▶ _Your assignment_
Each line below that carries the string "background" must appear in the answer.

Top of Extracted entries

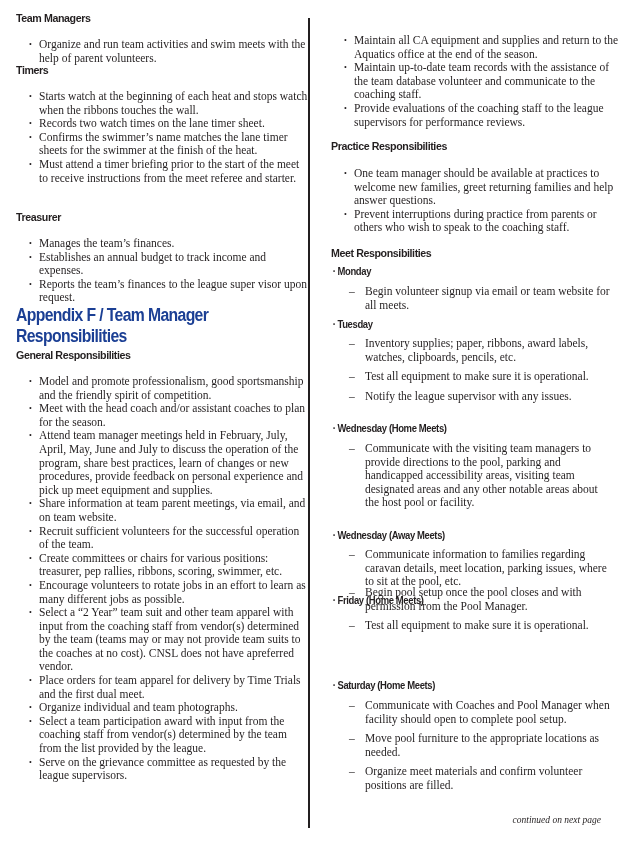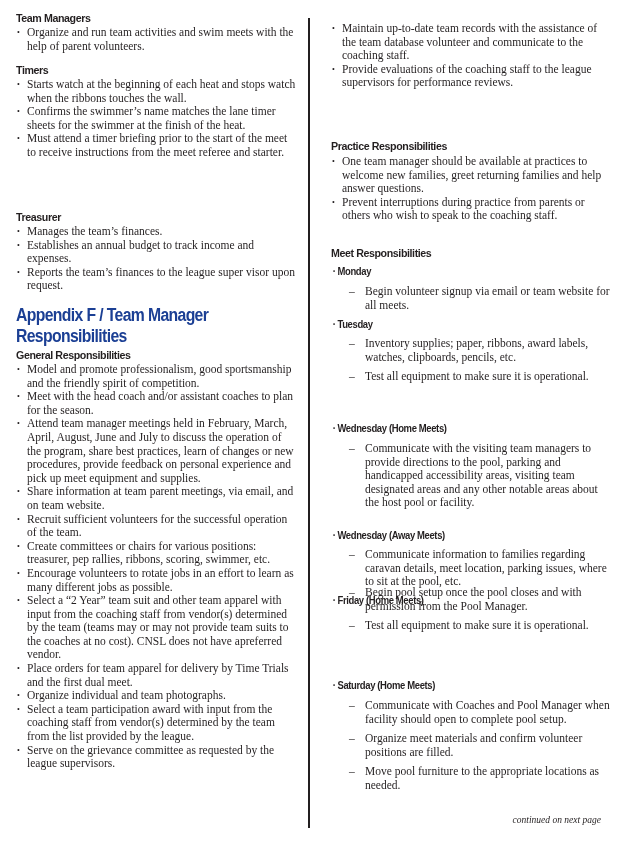--- a/index.html
+++ b/index.html
@@ -3,21 +3,21 @@
 <meta charset="utf-8">
 <style>
   html, body { margin: 0; padding: 0; background: #ffffff; }
   body { width: 625px; height: 842px; position: relative; overflow: hidden; color: #231f20; }
   .col { position: absolute; top: 0; }
   .col-left { left: 16px; width: 282px; }
   .col-right { left: 331px; width: 280px; }
   .divider { position: absolute; left: 308px; top: 18px; width: 1.5px; height: 810px; background: #231f20; }
   .h3 { font-family: "Liberation Sans", sans-serif; font-weight: bold; font-size: 11.6px; letter-spacing: -0.45px; color: #231f20; transform: scaleX(0.92); transform-origin: left; white-space: nowrap; }
   .h2 { font-family: "Liberation Sans", sans-serif; font-weight: bold; font-size: 17.5px; letter-spacing: -0.7px; line-height: 21px; color: #1b3f94; transform: scaleX(0.9); transform-origin: left; white-space: nowrap; }
-  ul.b { list-style: none; margin: 0; padding: 0; }
+  ul.b { list-style: none; margin: 12px; padding: 0; }
   ul.b li { position: relative; padding-left: 11px; font-family: "Liberation Serif", serif; font-size: 11.5px; line-height: 13.6px; }
   ul.b li::before { content: "•"; position: absolute; left: 1px; top: 0; font-size: 8px; }
   .day { font-family: "Liberation Sans", sans-serif; font-weight: bold; font-size: 10.3px; letter-spacing: -0.4px; transform: scaleX(0.92); transform-origin: left; white-space: nowrap; padding-left: 2px; }
   .day::before { content: "·"; margin-right: 2px; font-weight: bold; }
   ul.d { list-style: none; margin: 0; padding: 0; }
   ul.d li { position: relative; padding-left: 34px; font-family: "Liberation Serif", serif; font-size: 11.5px; line-height: 13.6px; margin-bottom: 6px; }
   ul.d li::before { content: "–"; position: absolute; left: 18px; top: 0; }
   .cont { position: absolute; right: 24px; top: 815px; font-family: "Liberation Serif", serif; font-style: italic; font-size: 9.5px; }
 </style>
 </head>
@@ -25,55 +25,57 @@
 
 <div class="col col-left">
   <div class="h3" style="position:absolute;top:11px;">Team Managers</div>
   <ul class="b" style="position:absolute;top:26px;width:282px;">
     <li>Organize and run team activities and swim meets with the help of parent volunteers.</li>
   </ul>
 
   <div class="h3" style="position:absolute;top:63px;">Timers</div>
   <ul class="b" style="position:absolute;top:78px;width:282px;">
     <li>Starts watch at the beginning of each heat and stops watch when the ribbons touches the wall.</li>
+    <li>Records two watch times on the lane timer sheet.</li>
     <li>Confirms the swimmer’s name matches the lane timer sheets for the swimmer at the finish of the heat.</li>
     <li>Must attend a timer briefing prior to the start of the meet to receive instructions from the meet referee and starter.</li>
   </ul>
 
   <div class="h3" style="position:absolute;top:210px;">Treasurer</div>
   <ul class="b" style="position:absolute;top:225px;width:282px;">
     <li>Manages the team’s finances.</li>
     <li>Establishes an annual budget to track income and expenses.</li>
     <li>Reports the team’s finances to the league super visor upon request.</li>
   </ul>
 
   <div class="h2" style="position:absolute;top:305px;">Appendix F / Team Manager</div>
   <div class="h2" style="position:absolute;top:326px;">Responsibilities</div>
 
   <div class="h3" style="position:absolute;top:348px;">General Responsibilities</div>
   <ul class="b" style="position:absolute;top:363px;width:282px;">
     <li>Model and promote professionalism, good sportsmanship and the friendly spirit of competition.</li>
     <li>Meet with the head coach and/or assistant coaches to plan for the season.</li>
-    <li>Attend team manager meetings held in February, March, April, August, June and July to discuss the operation of the program, share best practices, learn of changes or new procedures, provide feedback on personal experience and pick up meet equipment and supplies.</li>
+    <li>Attend team manager meetings held in February, July, April, May, June and July to discuss the operation of the program, share best practices, learn of changes or new procedures, provide feedback on personal experience and pick up meet equipment and supplies.</li>
     <li>Share information at team parent meetings, via email, and on team website.</li>
     <li>Recruit sufficient volunteers for the successful operation of the team.</li>
     <li>Create committees or chairs for various positions: treasurer, pep rallies, ribbons, scoring, swimmer, etc.</li>
     <li>Encourage volunteers to rotate jobs in an effort to learn as many different jobs as possible.</li>
     <li>Select a “2 Year” team suit and other team apparel with input from the coaching staff from vendor(s) determined by the team (teams may or may not provide team suits to the coaches at no cost). CNSL does not have apreferred vendor.</li>
     <li>Place orders for team apparel for delivery by Time Trials and the first dual meet.</li>
     <li>Organize individual and team photographs.</li>
     <li>Select a team participation award with input from the coaching staff from vendor(s) determined by the team from the list provided by the league.</li>
     <li>Serve on the grievance committee as requested by the league supervisors.</li>
   </ul>
 </div>
 
 <div class="divider"></div>
 
 <div class="col col-right">
   <ul class="b" style="position:absolute;top:22px;width:280px;">
+    <li>Maintain all CA equipment and supplies and return to the Aquatics office at the end of the season.</li>
     <li>Maintain up-to-date team records with the assistance of the team database volunteer and communicate to the coaching staff.</li>
     <li>Provide evaluations of the coaching staff to the league supervisors for performance reviews.</li>
   </ul>
 
   <div class="h3" style="position:absolute;top:139px;">Practice Responsibilities</div>
   <ul class="b" style="position:absolute;top:155px;width:280px;">
     <li>One team manager should be available at practices to welcome new families, greet returning families and help answer questions.</li>
     <li>Prevent interruptions during practice from parents or others who wish to speak to the coaching staff.</li>
   </ul>
 
@@ -81,20 +83,21 @@
 
   <div class="day" style="position:absolute;top:266px;">Monday</div>
   <ul class="d" style="position:absolute;top:285px;width:280px;">
     <li>Begin volunteer signup via email or team website for all meets.</li>
   </ul>
 
   <div class="day" style="position:absolute;top:319px;">Tuesday</div>
   <ul class="d" style="position:absolute;top:337px;width:280px;">
     <li>Inventory supplies; paper, ribbons, award labels, watches, clipboards, pencils, etc.</li>
     <li>Test all equipment to make sure it is operational.</li>
+    <li>Notify the league supervisor with any issues.</li>
   </ul>
 
   <div class="day" style="position:absolute;top:423px;">Wednesday (Home Meets)</div>
   <ul class="d" style="position:absolute;top:442px;width:280px;">
     <li>Communicate with the visiting team managers to provide directions to the pool, parking and handicapped accessibility areas, visiting team designated areas and any other notable areas about the host pool or facility.</li>
   </ul>
 
   <div class="day" style="position:absolute;top:530px;">Wednesday (Away Meets)</div>
   <ul class="d" style="position:absolute;top:548px;width:280px;">
     <li>Communicate information to families regarding caravan details, meet location, parking issues, where to sit at the pool, etc.</li>
@@ -102,18 +105,18 @@
 
   <div class="day" style="position:absolute;top:595px;">Friday (Home Meets)</div>
   <ul class="d" style="position:absolute;top:586px;width:280px;">
     <li>Begin pool setup once the pool closes and with permission from the Pool Manager.</li>
     <li>Test all equipment to make sure it is operational.</li>
   </ul>
 
   <div class="day" style="position:absolute;top:680px;">Saturday (Home Meets)</div>
   <ul class="d" style="position:absolute;top:699px;width:280px;">
     <li>Communicate with Coaches and Pool Manager when facility should open to complete pool setup.</li>
+    <li>Move pool furniture to the appropriate locations as needed.</li>
     <li>Organize meet materials and confirm volunteer positions are filled.</li>
-    <li>Move pool furniture to the appropriate locations as needed.</li>
   </ul>
 </div>
 
 <div class="cont">continued on next page</div>
 
 </body></html>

Bottom of Extracted entries

▶ _Task response_
   html, body { margin: 0; padding: 0; background: #ffffff; }
   .divider { position: absolute; left: 308px; top: 18px; width: 1.5px; height: 810px; background: #231f20; }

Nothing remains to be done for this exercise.